What to do – Select every line below containing the word "paket".

Data records –
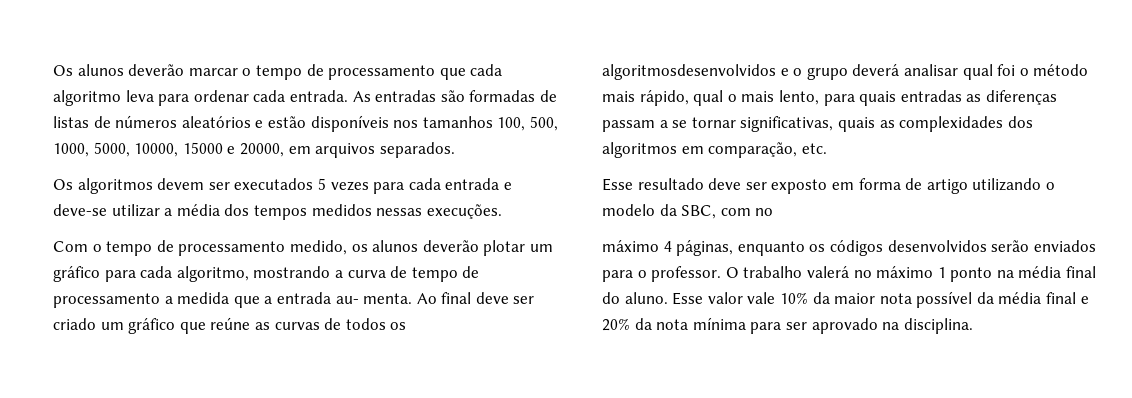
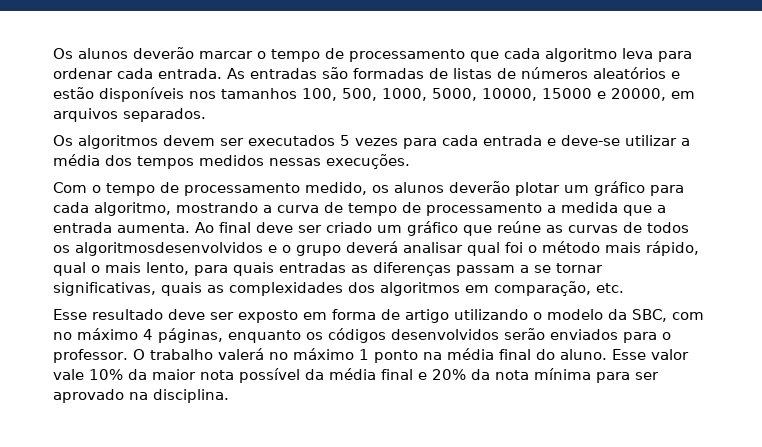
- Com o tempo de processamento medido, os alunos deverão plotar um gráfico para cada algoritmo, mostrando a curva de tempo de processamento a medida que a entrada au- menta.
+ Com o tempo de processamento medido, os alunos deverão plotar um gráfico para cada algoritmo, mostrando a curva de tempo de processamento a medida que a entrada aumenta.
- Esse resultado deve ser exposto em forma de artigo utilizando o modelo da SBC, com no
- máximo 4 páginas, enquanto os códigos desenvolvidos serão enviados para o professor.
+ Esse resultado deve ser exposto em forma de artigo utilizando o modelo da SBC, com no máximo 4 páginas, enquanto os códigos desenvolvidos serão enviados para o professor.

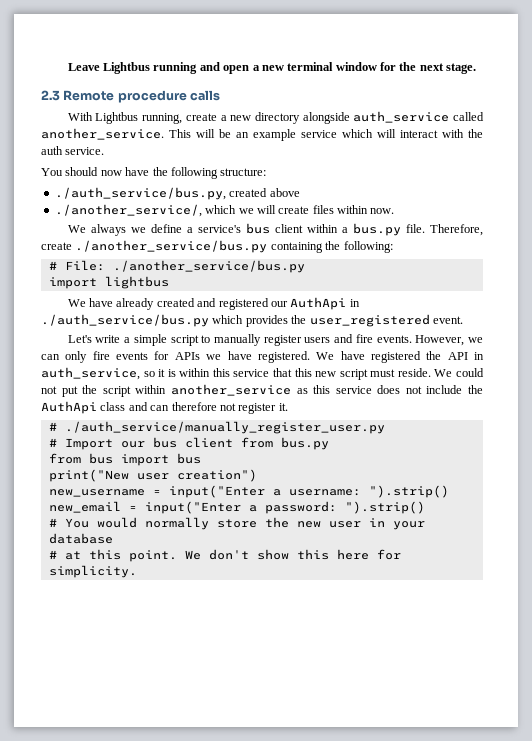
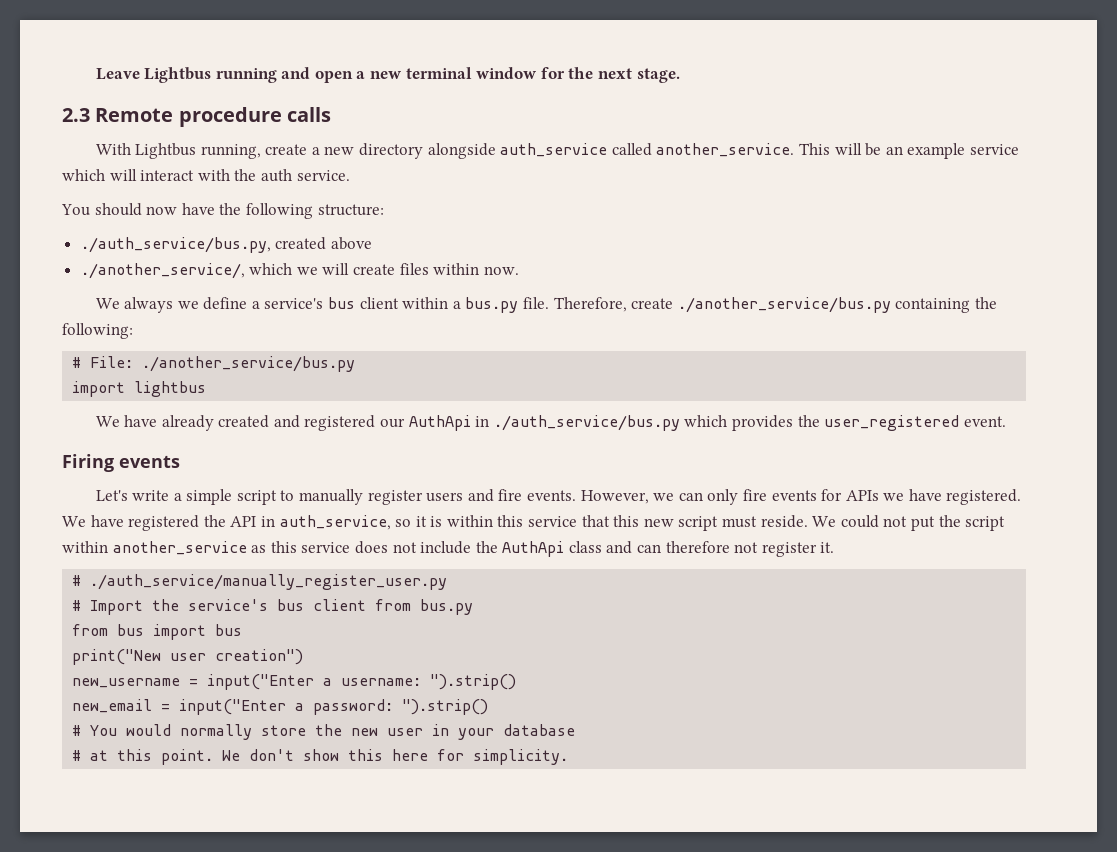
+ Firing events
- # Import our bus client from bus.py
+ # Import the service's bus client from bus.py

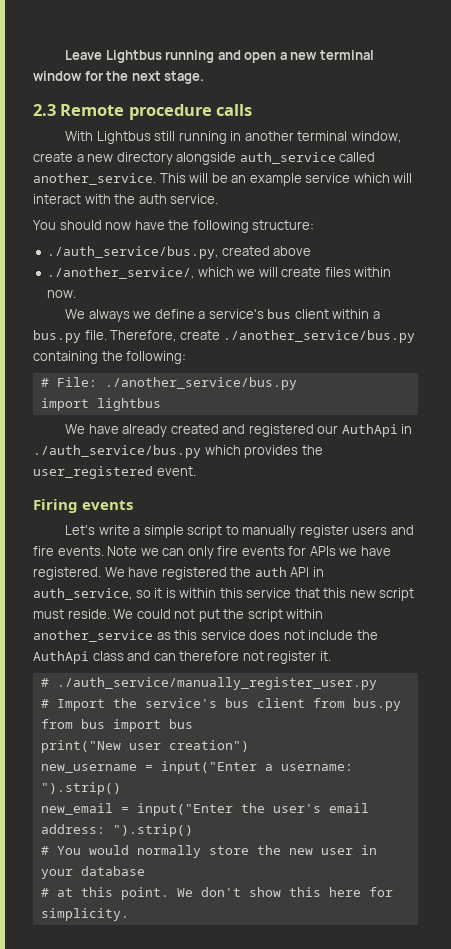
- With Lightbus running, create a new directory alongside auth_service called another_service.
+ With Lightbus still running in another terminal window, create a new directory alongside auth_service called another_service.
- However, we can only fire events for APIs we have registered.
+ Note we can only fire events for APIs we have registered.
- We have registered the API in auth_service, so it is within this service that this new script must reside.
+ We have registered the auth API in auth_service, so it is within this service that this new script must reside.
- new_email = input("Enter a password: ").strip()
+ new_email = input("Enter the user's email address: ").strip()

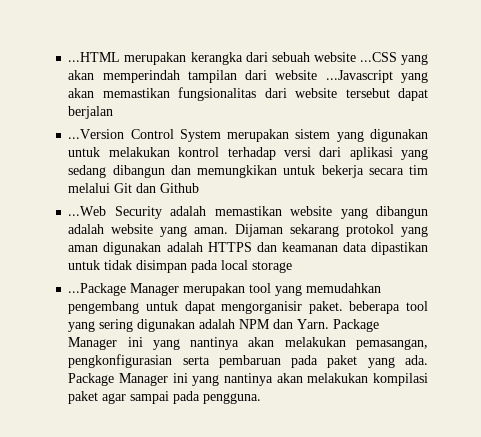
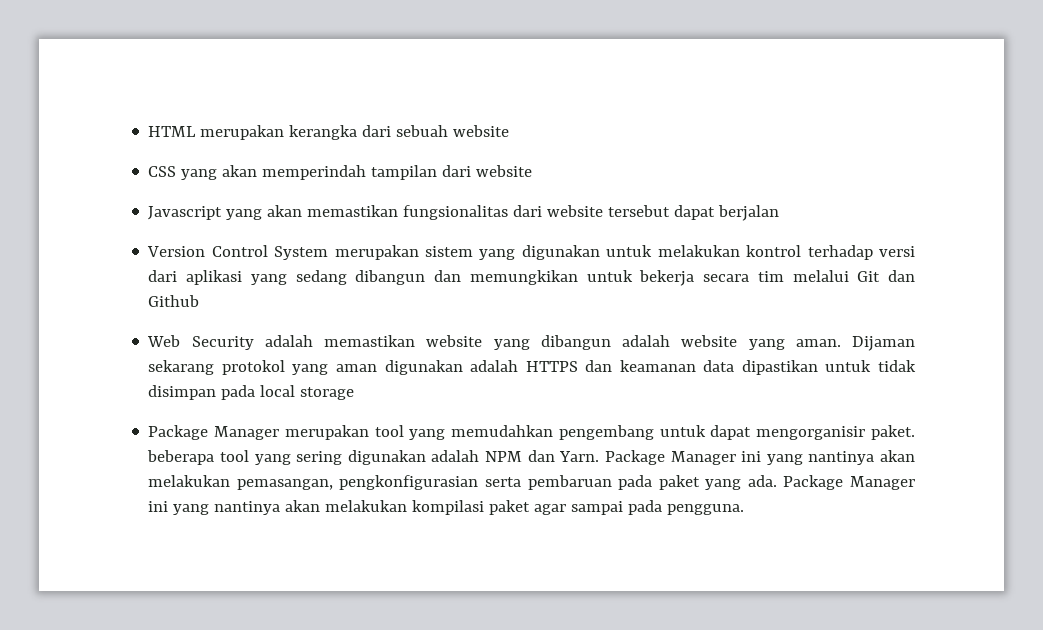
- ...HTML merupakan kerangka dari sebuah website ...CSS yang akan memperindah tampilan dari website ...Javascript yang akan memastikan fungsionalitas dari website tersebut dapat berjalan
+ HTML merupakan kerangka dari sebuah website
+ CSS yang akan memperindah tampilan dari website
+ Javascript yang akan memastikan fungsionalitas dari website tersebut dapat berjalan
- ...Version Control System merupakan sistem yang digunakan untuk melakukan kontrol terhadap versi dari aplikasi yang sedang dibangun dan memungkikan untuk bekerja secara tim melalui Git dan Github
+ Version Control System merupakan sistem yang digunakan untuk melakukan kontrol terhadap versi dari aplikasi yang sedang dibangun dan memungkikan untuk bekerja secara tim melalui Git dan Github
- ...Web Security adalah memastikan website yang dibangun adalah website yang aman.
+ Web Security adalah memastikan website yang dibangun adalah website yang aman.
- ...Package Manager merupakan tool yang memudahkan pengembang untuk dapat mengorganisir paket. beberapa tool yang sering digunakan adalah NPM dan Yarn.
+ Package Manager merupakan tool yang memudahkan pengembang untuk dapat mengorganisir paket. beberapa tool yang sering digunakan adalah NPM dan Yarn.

Solution to this task –
- ...Package Manager merupakan tool yang memudahkan pengembang untuk dapat mengorganisir paket. beberapa tool yang sering digunakan adalah NPM dan Yarn.
+ Package Manager merupakan tool yang memudahkan pengembang untuk dapat mengorganisir paket. beberapa tool yang sering digunakan adalah NPM dan Yarn.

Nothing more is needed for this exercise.